PROBLEM DETAILS
Go to the line holding "-105,6 +105,7 @@" in the entries below and write out exactly every line down to and including the line holding "diplôme à venir.</span></p>".

INFORMATION SHOWN

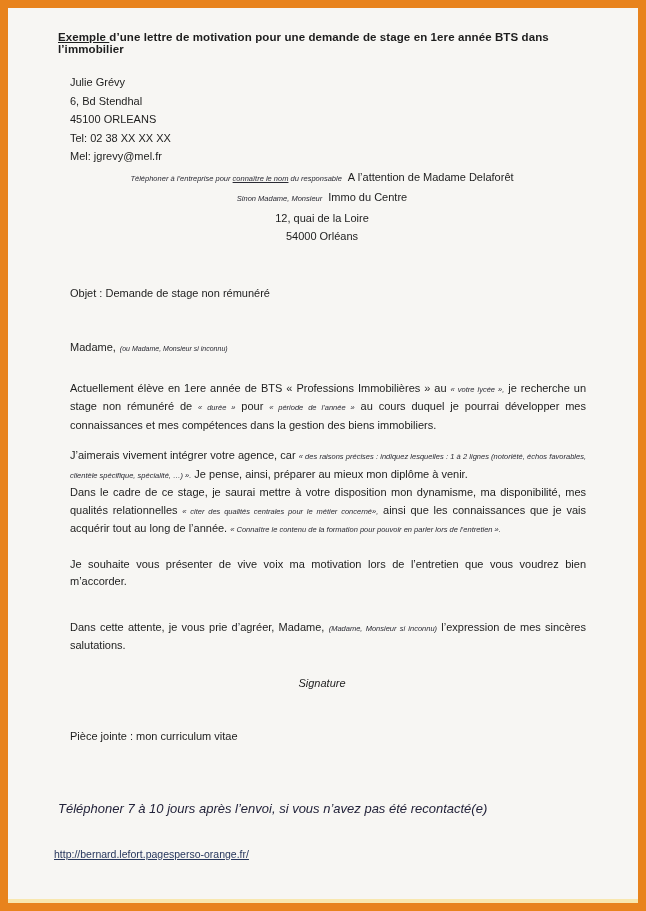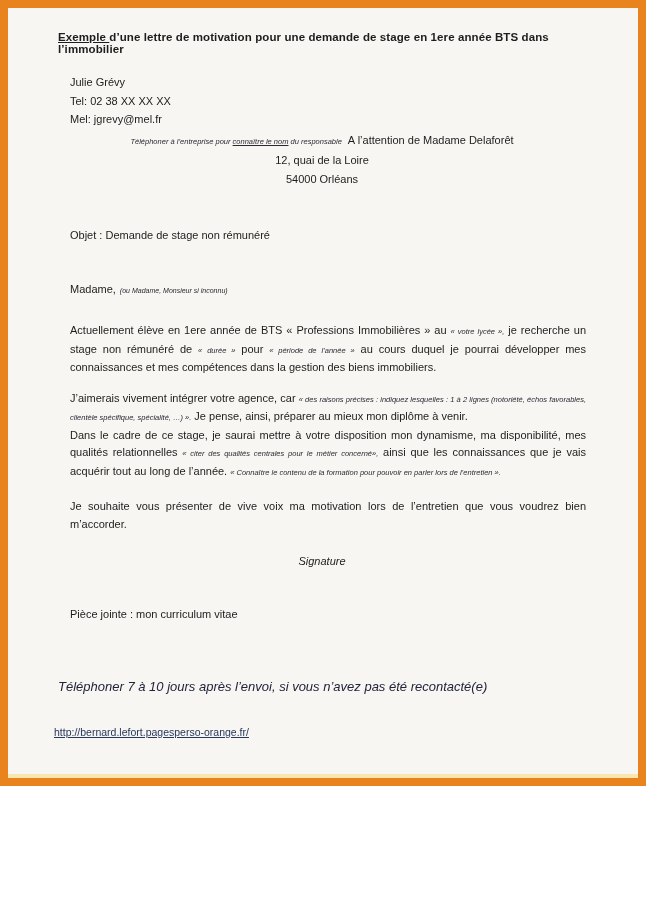--- a/index.html
+++ b/index.html
@@ -10,7 +10,7 @@
   }
   .page {
     box-sizing: border-box;
-    width: 646px; height: 786px;
+    width: 646px; height: 911px;
     border: 8px solid #E8831D;
     background: #F7F6F3;
     box-shadow: inset 0 -4px 0 #F8E7AE;

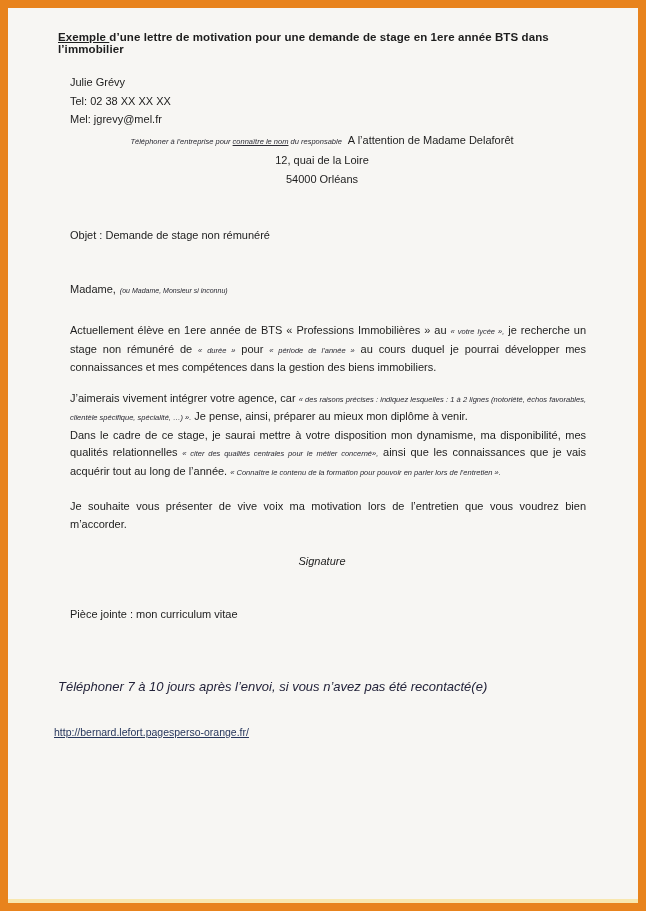--- a/index.html
+++ b/index.html
@@ -83,6 +83,7 @@
 
     <div class="sender">
       <div>Julie  Grévy</div>
+      <div>6, Bd Stendhal</div>
       <div>Tel: 02 38 XX  XX  XX</div>
       <div>Mel: jgrevy@mel.fr</div>
     </div>

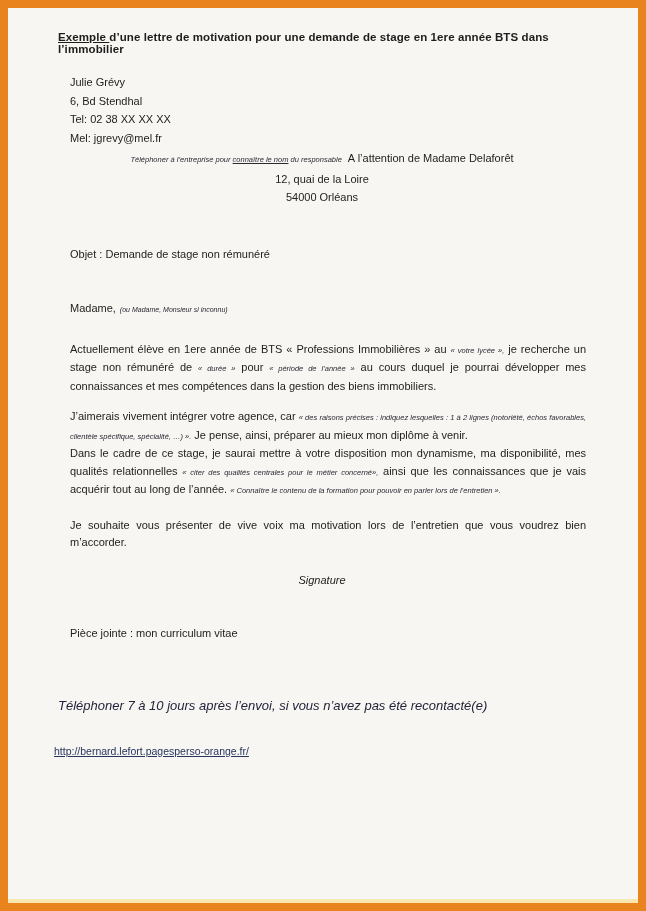--- a/index.html
+++ b/index.html
@@ -84,6 +84,7 @@
     <div class="sender">
       <div>Julie  Grévy</div>
       <div>6, Bd Stendhal</div>
+      <div>45100  ORLEANS</div>
       <div>Tel: 02 38 XX  XX  XX</div>
       <div>Mel: jgrevy@mel.fr</div>
     </div>

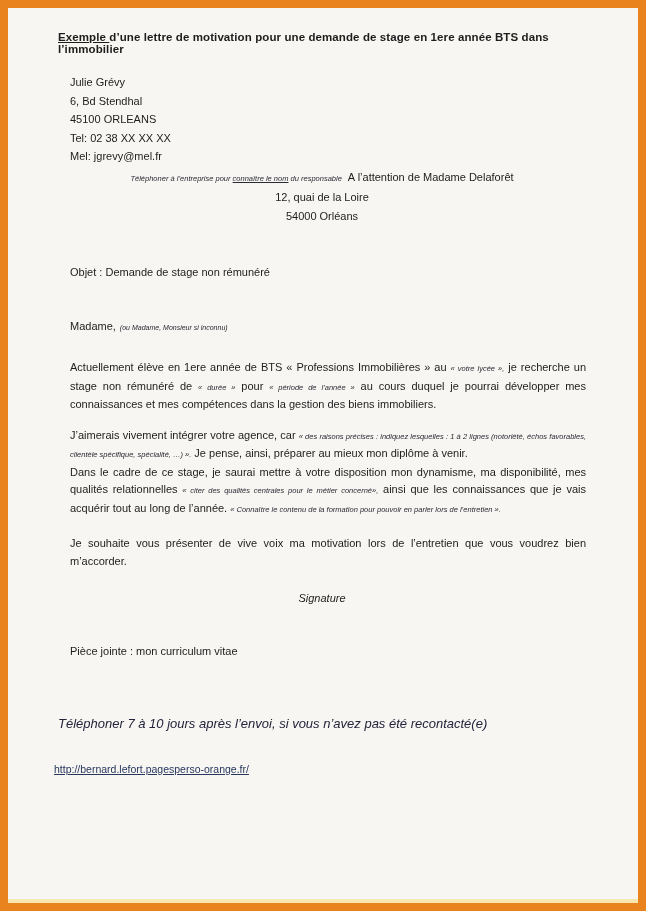--- a/index.html
+++ b/index.html
@@ -91,6 +91,7 @@
 
     <div class="recipient">
       <div><span class="si"><span>Téléphoner  à l’entreprise  pour </span><span class="u">connaître  le nom</span><span> du responsable</span></span><span>A l’attention de Madame  Delaforêt</span></div>
+      <div><span class="si">Sinon Madame, Monsieur</span><span>Immo du Centre</span></div>
       <div>12, quai de la Loire</div>
       <div>54000 Orléans</div>
     </div>

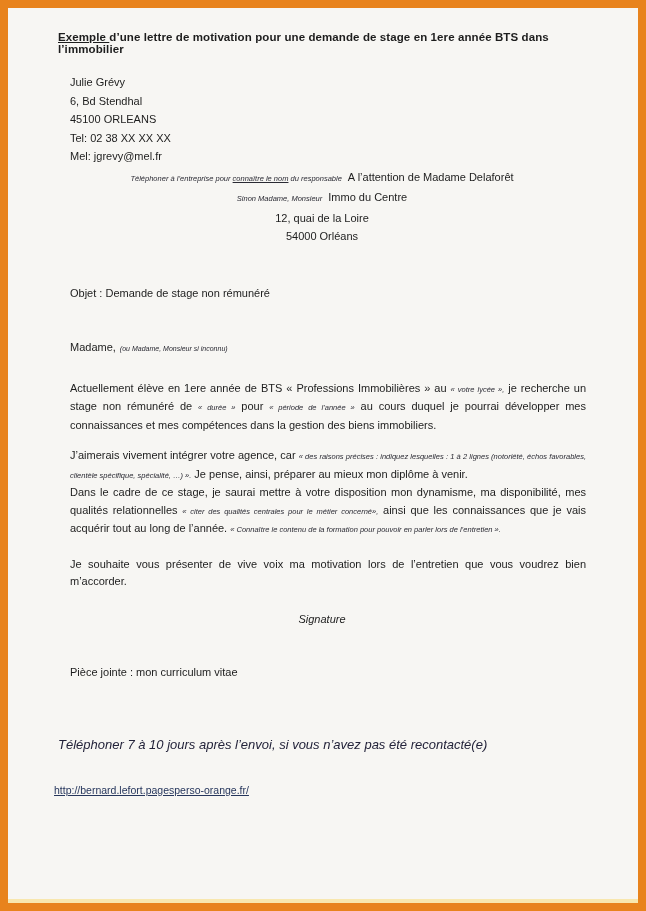--- a/index.html
+++ b/index.html
@@ -105,6 +105,7 @@
     <p class="para p2"><span>J’aimerais  vivement  intégrer  votre  agence,  car  </span><span class="si">« des raisons précises : indiquez lesquelles : 1 à 2 lignes (notoriété,  échos favorables, clientèle spécifique, spécialité, …) ».</span><span>  Je pense, ainsi, préparer au mieux mon diplôme à venir.</span></p>
     <p class="para p3"><span>Dans  le  cadre  de  ce  stage,  je  saurai  mettre   à  votre  disposition  mon  dynamisme,   ma  disponibilité,  mes qualités  relationnelles  </span><span class="si">« citer des qualités centrales pour le métier concerné»,</span><span>   ainsi  que les connaissances  que je  vais acquérir tout au long de l’année. </span><span class="si">« Connaître le contenu de la formation pour pouvoir en parler lors de l’entretien ».</span></p>
     <p class="para p4"><span>Je souhaite vous présenter de vive voix ma motivation lors de l’entretien que vous voudrez bien m’accorder.</span></p>
+    <p class="para p5"><span>Dans cette attente, je vous prie d’agréer, Madame, </span><span class="si">(Madame, Monsieur si inconnu)</span><span> l’expression de mes sincères salutations.</span></p>
 
     <div class="signature">Signature</div>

WRITTEN ANSWER
@@ -105,6 +105,7 @@
     <p class="para p2"><span>J’aimerais  vivement  intégrer  votre  agence,  car  </span><span class="si">« des raisons précises : indiquez lesquelles : 1 à 2 lignes (notoriété,  échos favorables, clientèle spécifique, spécialité, …) ».</span><span>  Je pense, ainsi, préparer au mieux mon diplôme à venir.</span></p>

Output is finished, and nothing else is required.